So, we have some competing UX requirements to balance in producing a template driven presentation of the Science in the Making archive material, even though we don’t need to tackle things like books and newspapers. These tensions come from the different size of the material, and the different amount of content. What other issues are there?

Apart from the tension between image and item pages there is another potential problem with presenting archive material outside of the archival context. We’re taking records that were created as members of a hierarchy, and reusing them in a site where navigation is driven by topics. We’re taking items out of a tree and expecting them to work well in a web. Or rather, we’re taking some items out of a tree – the pilot material is not the whole archive. We think that this will work for the pilot material, but that assumption is one that needs testing with user research as the pilot develops and starts to be used.

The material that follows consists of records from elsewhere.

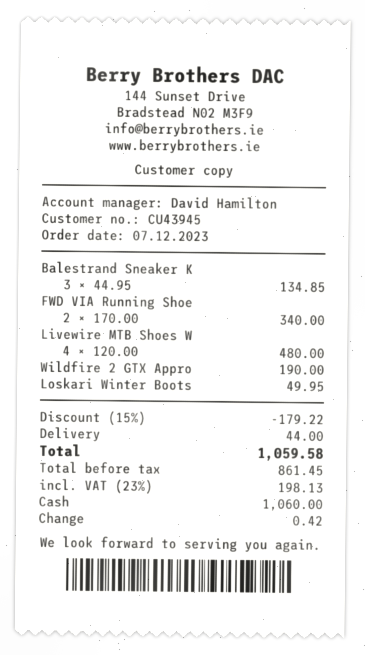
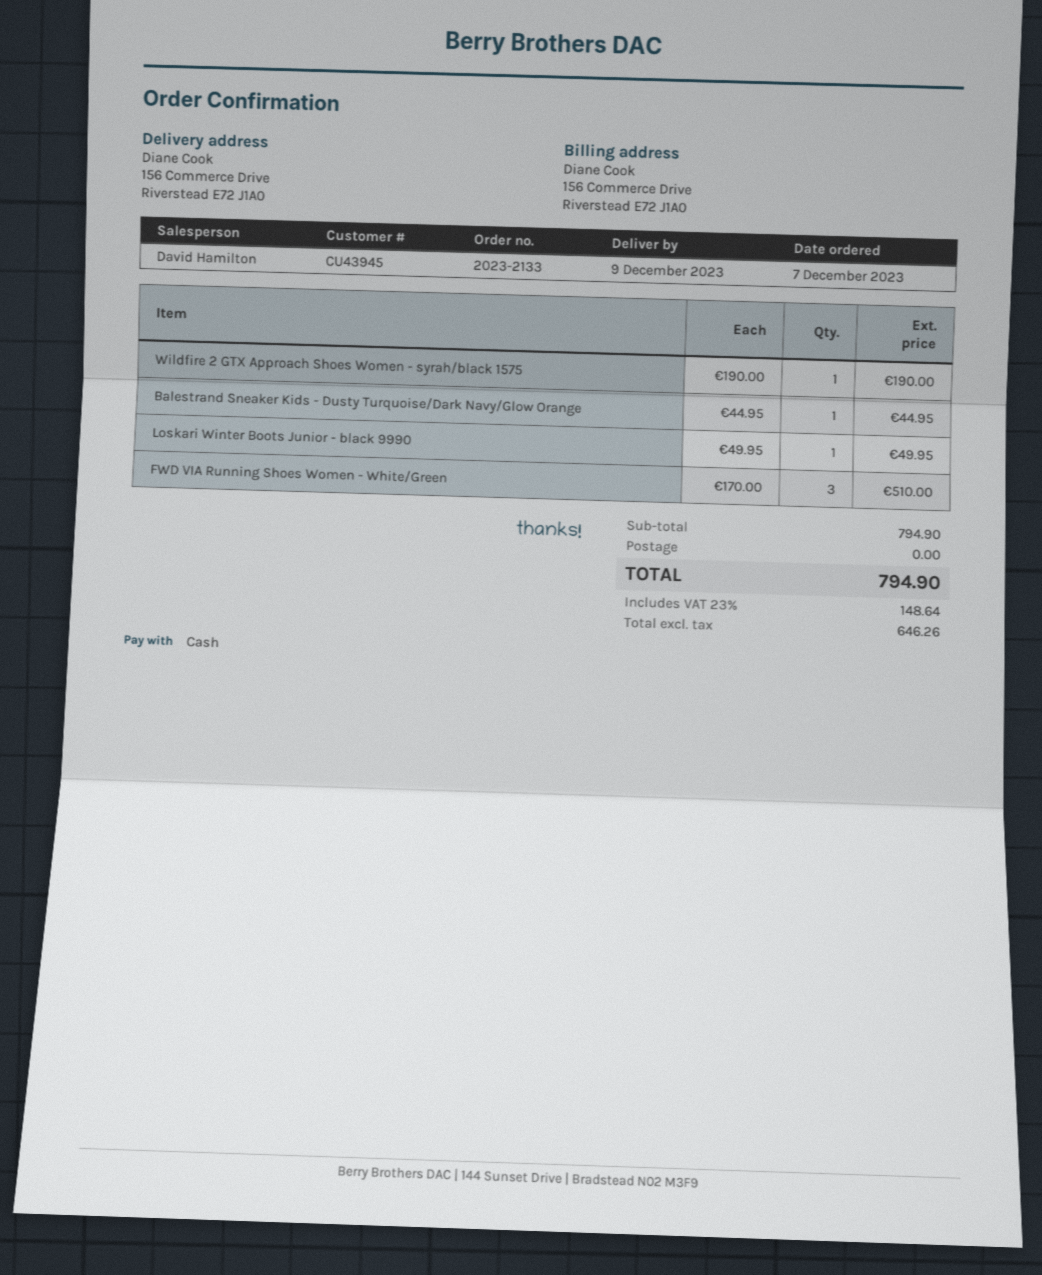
Balestrand Sneaker K: 3 x 44.95 = 134.85 -> 1 x 44.95 = 44.95
FWD VIA Running Shoe: 2 x 170.00 = 340.00 -> 3 x 170.00 = 510.00
Livewire MTB Shoes W: 4 x 120.00 = 480.00 -> none
discount: 15% = 179.22 -> none
shipping: 44.00 -> 0.00
net: 861.45 -> 646.26
tax: 23% = 198.13 -> 23% = 148.64
total: 1059.58 -> 794.90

The four “focus of attention” assertions made above are hypotheses for user testing once the pilot is ready. Possible outcomes could be that a single set of templates might not be enough to cover all these cases or that we might need to compromise the UX in one direction. User types can range widely from a layperson who happens to be just a bit curious on the subject to a seasoned researcher. A single UX/UI approach to very different information needs might be possible, and might be achieved only after a few cycles of design and user testing.

Footnotes – IIIF implementation

[1] In IIIF terms, there could be one manifest for each of these three archival records, and each manifest would contain one canvas annotated by the same image in each case. We could use IIIF fragment selectors to crop the image differently in the three cases, but this would hurt the user’s experience of looking at the object. Although there are three catalogue records, it’s really just one object, it’s really just one manifest. Here, three catalogue records might all point to different parts of the same IIIF manifest, because the IIIF manifest is modelling the physical object, the sheet of drawing paper.

[2] The letter is naturally one IIIF manifest, one manifest corresponding to the one catalogue record.

[3] The book is naturally modelled as a IIIF manifest, a single reading experience.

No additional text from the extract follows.